#### EXERCISE DESCRIPTION
The task calls for the line containing "- 休息室设备采购项目响应参数及报价方案" and all later lines, through the end of the entries below, to be set down exactly and without pictures.

#### EXTRACTED RECORDS
· · · ·

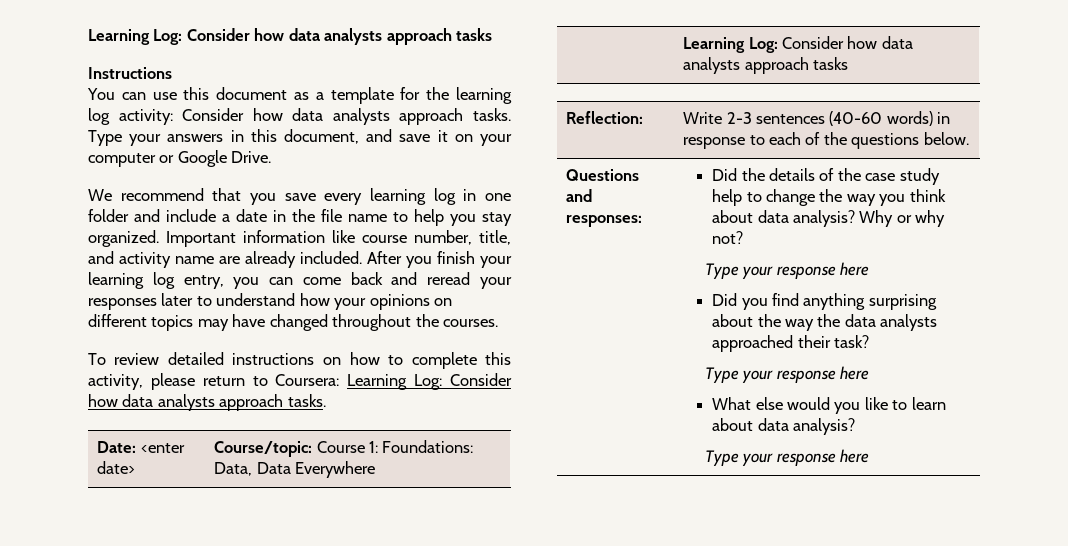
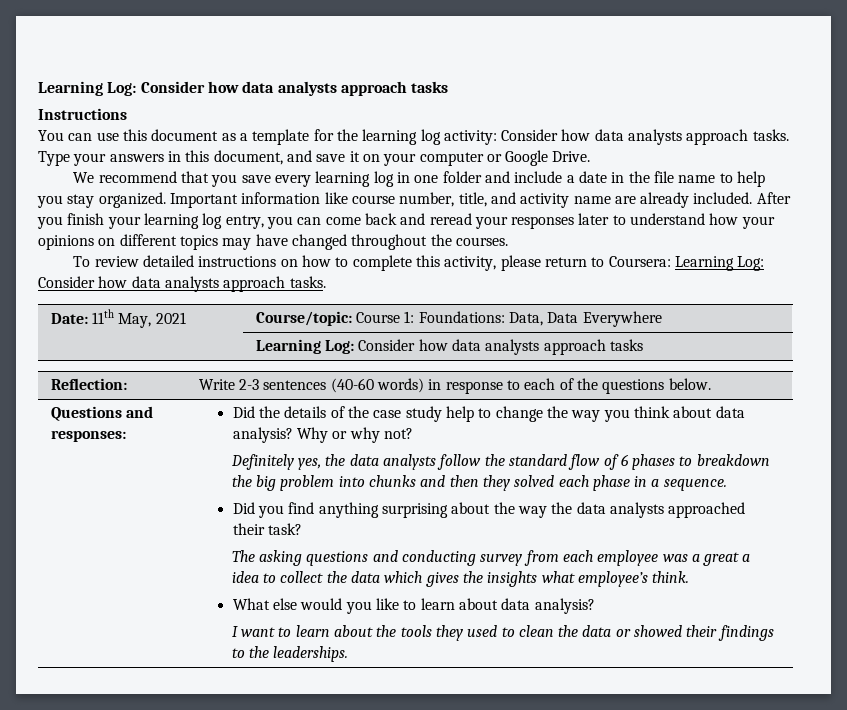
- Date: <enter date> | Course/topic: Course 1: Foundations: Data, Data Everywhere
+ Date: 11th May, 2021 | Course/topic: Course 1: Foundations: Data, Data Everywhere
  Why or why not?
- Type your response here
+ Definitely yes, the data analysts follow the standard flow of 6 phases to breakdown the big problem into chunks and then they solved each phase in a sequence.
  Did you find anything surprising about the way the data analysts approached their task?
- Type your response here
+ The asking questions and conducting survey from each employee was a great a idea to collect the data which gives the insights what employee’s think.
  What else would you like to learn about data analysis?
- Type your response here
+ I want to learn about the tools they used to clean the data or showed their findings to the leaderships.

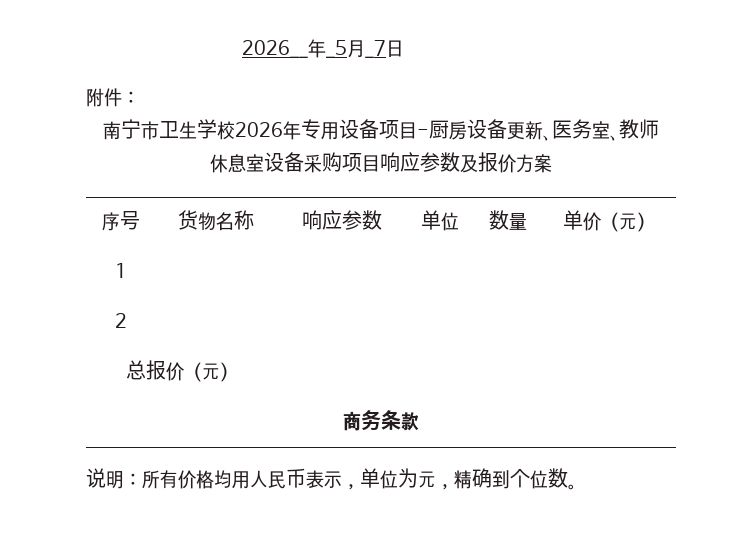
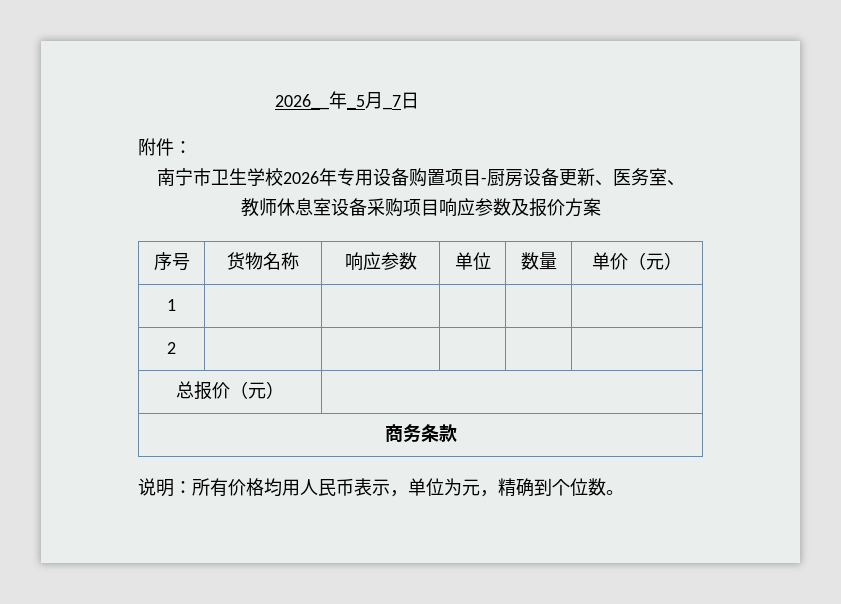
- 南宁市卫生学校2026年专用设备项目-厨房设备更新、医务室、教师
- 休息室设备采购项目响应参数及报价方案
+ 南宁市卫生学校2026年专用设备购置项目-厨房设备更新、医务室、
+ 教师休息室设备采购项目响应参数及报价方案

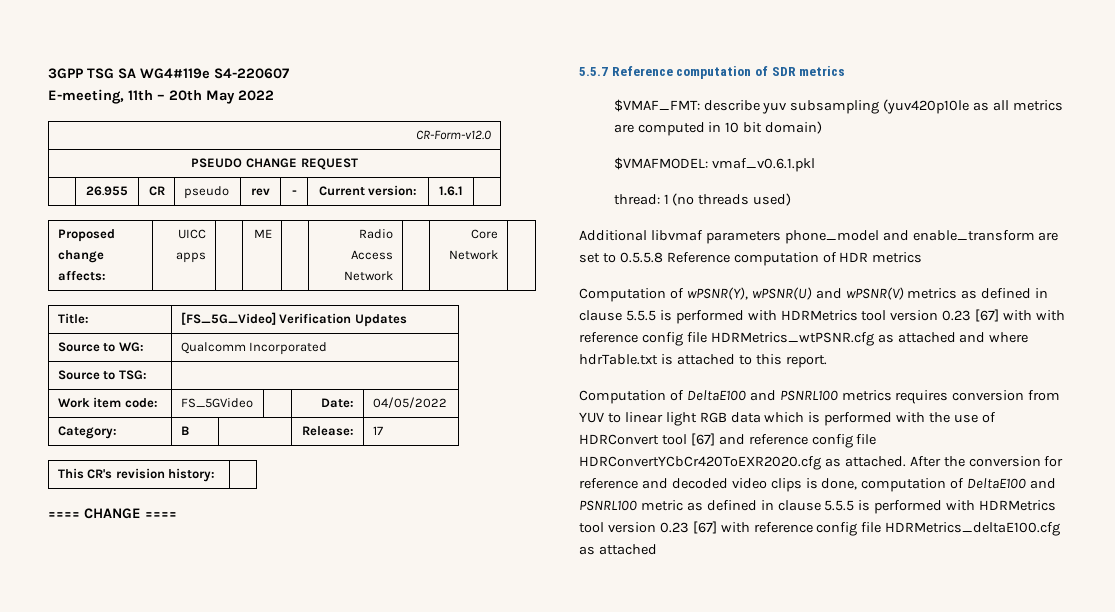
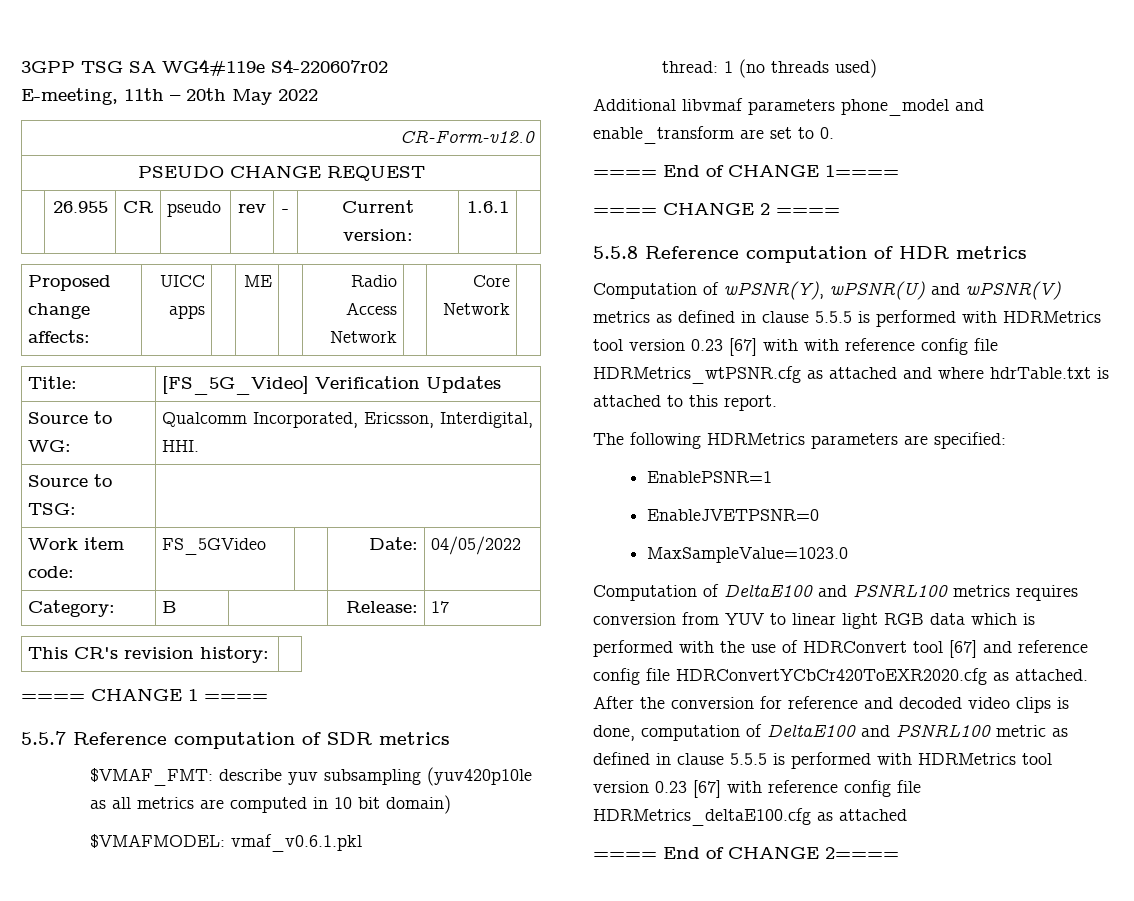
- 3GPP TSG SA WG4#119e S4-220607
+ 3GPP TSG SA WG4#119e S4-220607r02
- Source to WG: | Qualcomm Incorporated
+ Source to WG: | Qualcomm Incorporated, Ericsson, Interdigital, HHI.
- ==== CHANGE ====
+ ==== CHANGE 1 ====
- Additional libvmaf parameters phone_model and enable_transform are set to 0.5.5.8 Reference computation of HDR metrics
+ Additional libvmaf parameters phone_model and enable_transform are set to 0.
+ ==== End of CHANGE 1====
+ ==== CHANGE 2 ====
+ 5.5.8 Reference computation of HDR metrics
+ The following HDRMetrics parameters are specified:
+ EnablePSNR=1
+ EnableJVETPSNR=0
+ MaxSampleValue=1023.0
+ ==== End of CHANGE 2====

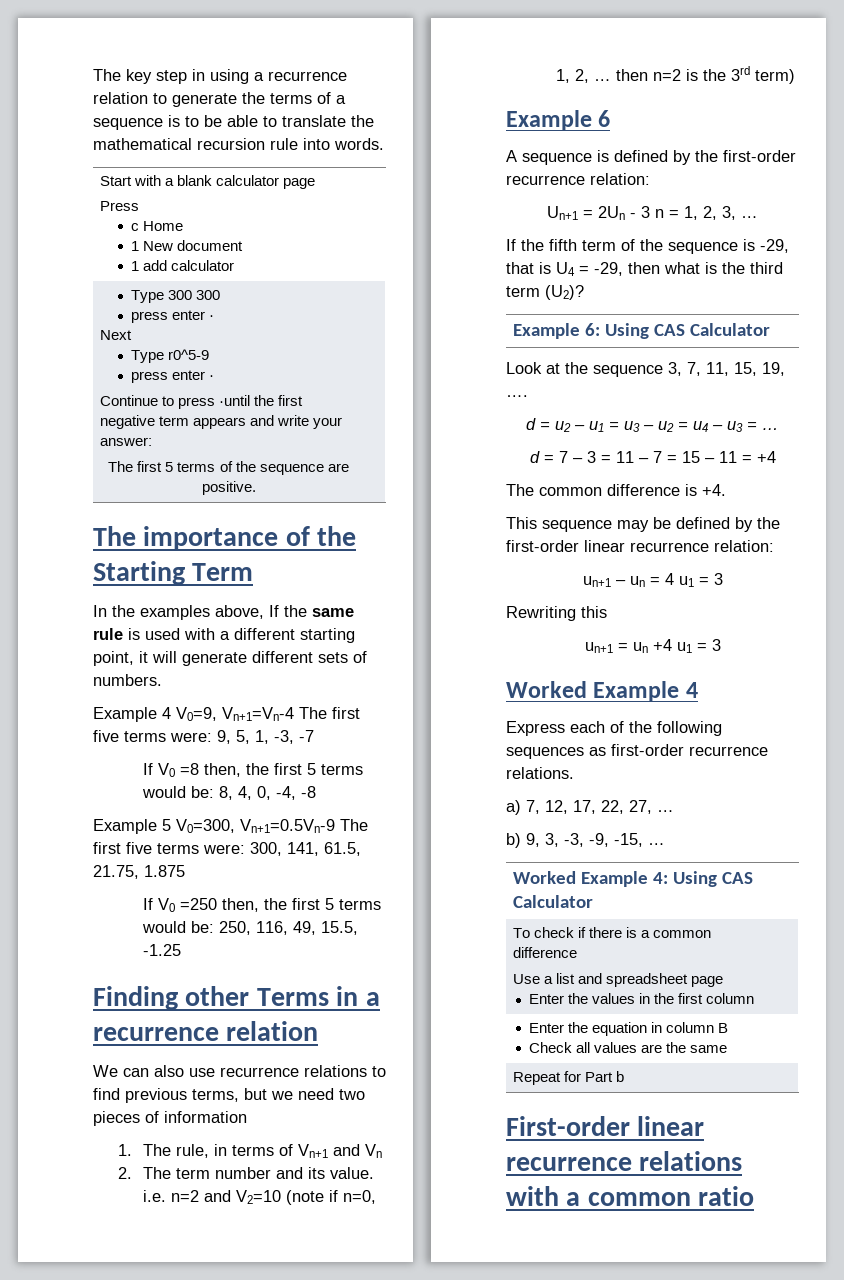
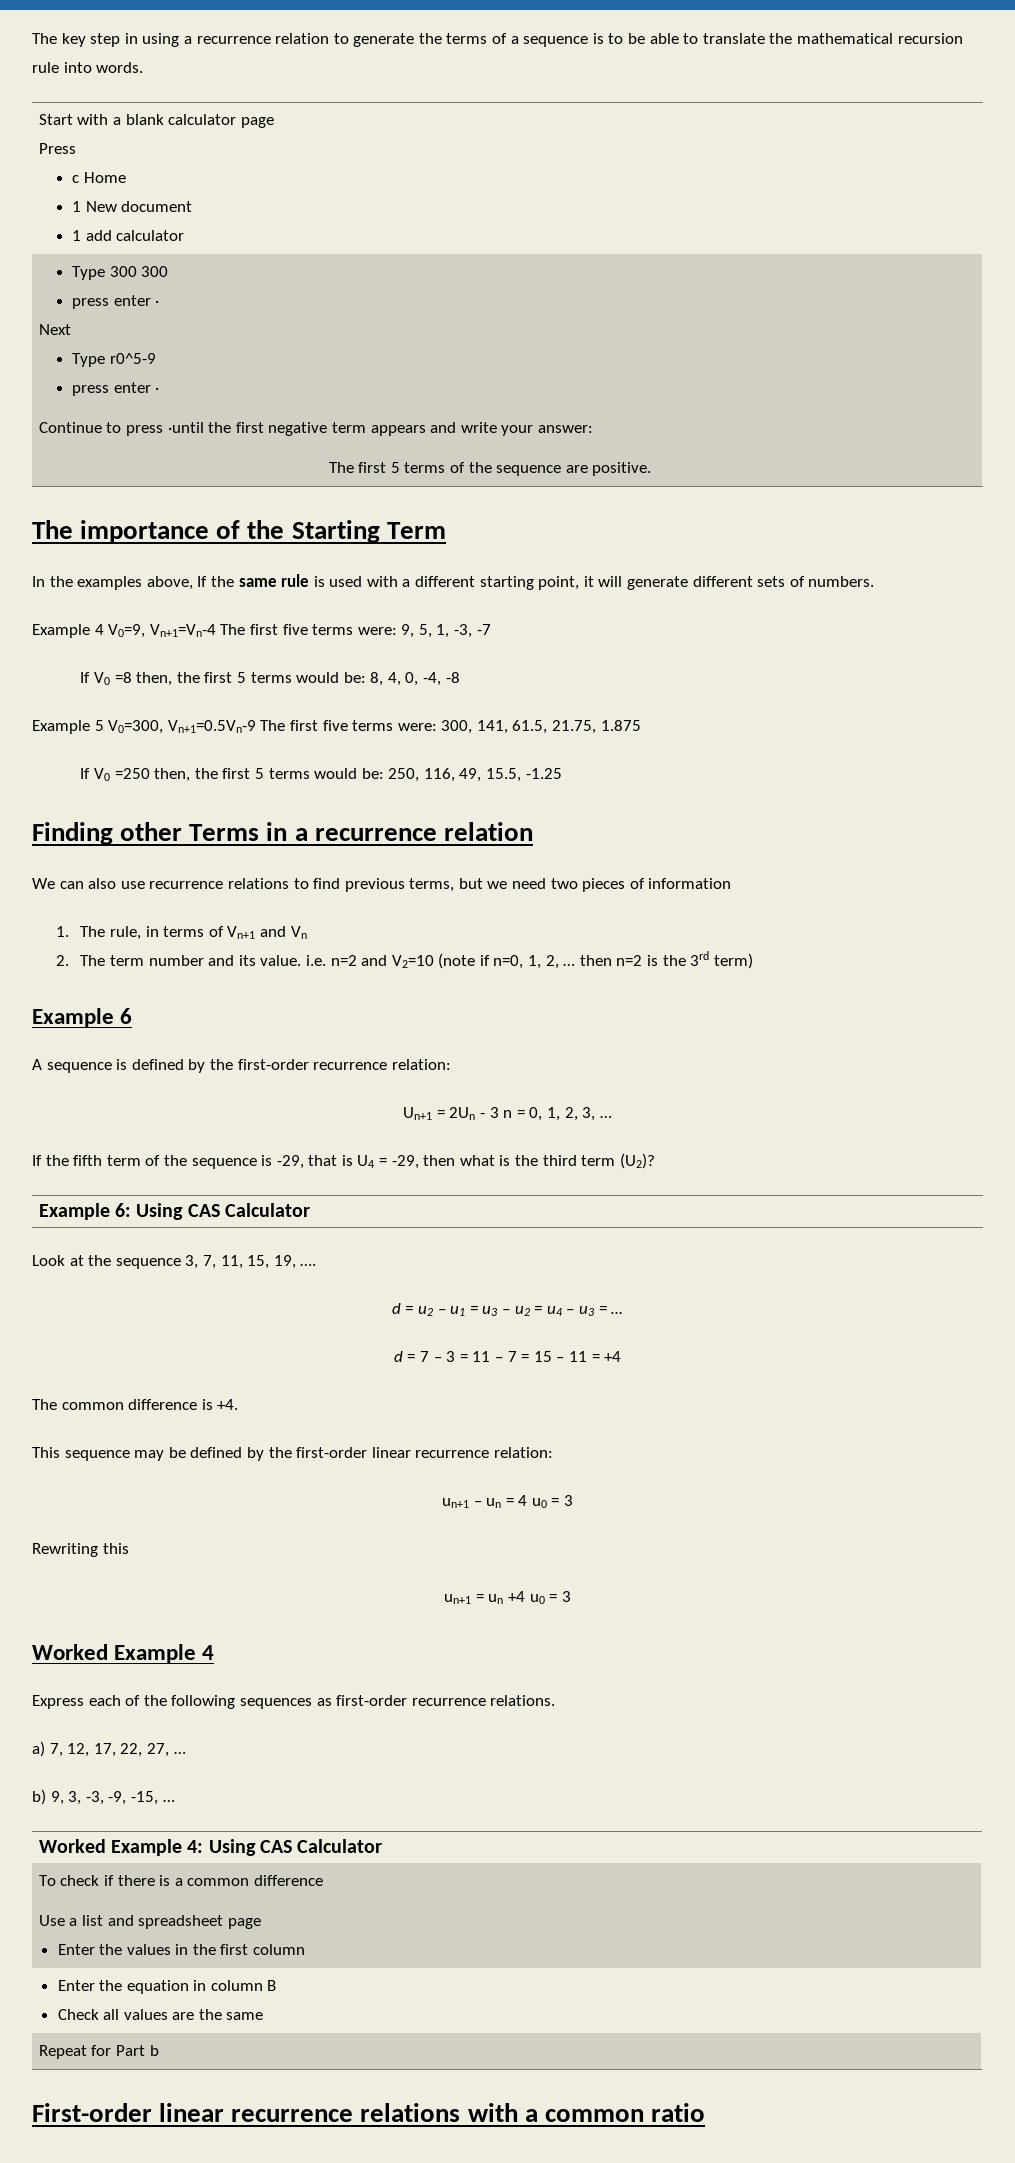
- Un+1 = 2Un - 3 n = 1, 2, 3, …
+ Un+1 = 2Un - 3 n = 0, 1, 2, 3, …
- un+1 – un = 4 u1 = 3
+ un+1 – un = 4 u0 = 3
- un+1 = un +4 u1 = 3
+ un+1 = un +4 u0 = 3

· · · ·

#### SOLUTION TO THIS PROBLEM
- 休息室设备采购项目响应参数及报价方案
+ 南宁市卫生学校2026年专用设备购置项目-厨房设备更新、医务室、
+ 教师休息室设备采购项目响应参数及报价方案

- 3GPP TSG SA WG4#119e S4-220607
+ 3GPP TSG SA WG4#119e S4-220607r02
- Source to WG: | Qualcomm Incorporated
+ Source to WG: | Qualcomm Incorporated, Ericsson, Interdigital, HHI.
- ==== CHANGE ====
+ ==== CHANGE 1 ====
- Additional libvmaf parameters phone_model and enable_transform are set to 0.5.5.8 Reference computation of HDR metrics
+ Additional libvmaf parameters phone_model and enable_transform are set to 0.
+ ==== End of CHANGE 1====
+ ==== CHANGE 2 ====
+ 5.5.8 Reference computation of HDR metrics
+ The following HDRMetrics parameters are specified:
+ EnablePSNR=1
+ EnableJVETPSNR=0
+ MaxSampleValue=1023.0
+ ==== End of CHANGE 2====

- Un+1 = 2Un - 3 n = 1, 2, 3, …
+ Un+1 = 2Un - 3 n = 0, 1, 2, 3, …
- un+1 – un = 4 u1 = 3
+ un+1 – un = 4 u0 = 3
- un+1 = un +4 u1 = 3
+ un+1 = un +4 u0 = 3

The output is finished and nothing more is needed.